She glanced over at Illewyn.  The young woman was resolute, her face tight in an expression that had not been part of her when Zenna had first met her, little more than a tenday ago.  There had been little time to give Jenya more than a sketchy briefing of what they’d learned, but Illewyn had been quick to volunteer to accompany them.  Admittedly the source and veracity of their information was still sketchy—Dannel hadn’t been able to tell more than that his informant had been human—but it was still all they had to go on.  And they had to assume that the information was good, that they would encounter Triel Eldurast and whatever allies she still possessed when they completed this trek. 

“Let’s get about this, then,” Arun growled. 

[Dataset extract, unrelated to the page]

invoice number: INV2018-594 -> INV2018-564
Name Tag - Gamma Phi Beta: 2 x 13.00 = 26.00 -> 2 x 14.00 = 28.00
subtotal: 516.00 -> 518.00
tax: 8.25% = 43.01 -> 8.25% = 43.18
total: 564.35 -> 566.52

They’d already worked out their roles, already knew each other’s talents from their struggles together at the Lucky Monkey.  Dannel led them down, the nimble elf directing them along the safest and most direct path.  Behind him came Mole, hopping a bit with each step, and then Arun, the dwarf clanking slightly with the noise of his armor and weapons.  Then Zenna, a shade in her dark cloak, and Illewyn bringing up the rear.

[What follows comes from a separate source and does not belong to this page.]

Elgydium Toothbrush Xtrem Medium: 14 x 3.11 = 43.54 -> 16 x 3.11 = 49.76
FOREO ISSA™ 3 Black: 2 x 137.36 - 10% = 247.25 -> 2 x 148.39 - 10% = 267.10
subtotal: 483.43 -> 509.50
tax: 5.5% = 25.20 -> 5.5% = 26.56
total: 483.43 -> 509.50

They made their way down the slope in silence, save for the noise of their gear and Arun’s perpetual clatter.  Only a few minutes after they’d started, Zenna looked back over her shoulder—the wall of the city was lost behind them, faded into the fog.  It was as if they were in a world where everything was just a ghostly shadow of reality, even their own forms dark and indistinct.  It was a morbid thought, especially given what she’d experienced with the Vanishing, so she pushed those thoughts aside with a shudder and forced herself to focus on the treacherous track.  Behind her she heard a slight clatter and a muffled curse.  Zenna belatedly realized that Illewyn had to be all but blind in these circumstances, so she quickly turned back to help the cleric.  

It didn’t take them much longer before Dannel brought them to a halt with a raised hand.  The others gathered behind him.  Zenna, with her darkvision, could clearly see what the keen-eyed elf had spotted, a low mound formed by a dozen massive boulders that jutted from the mountainside like a pimple. 

“I’ll go check it out,” he said.  “Wait here.”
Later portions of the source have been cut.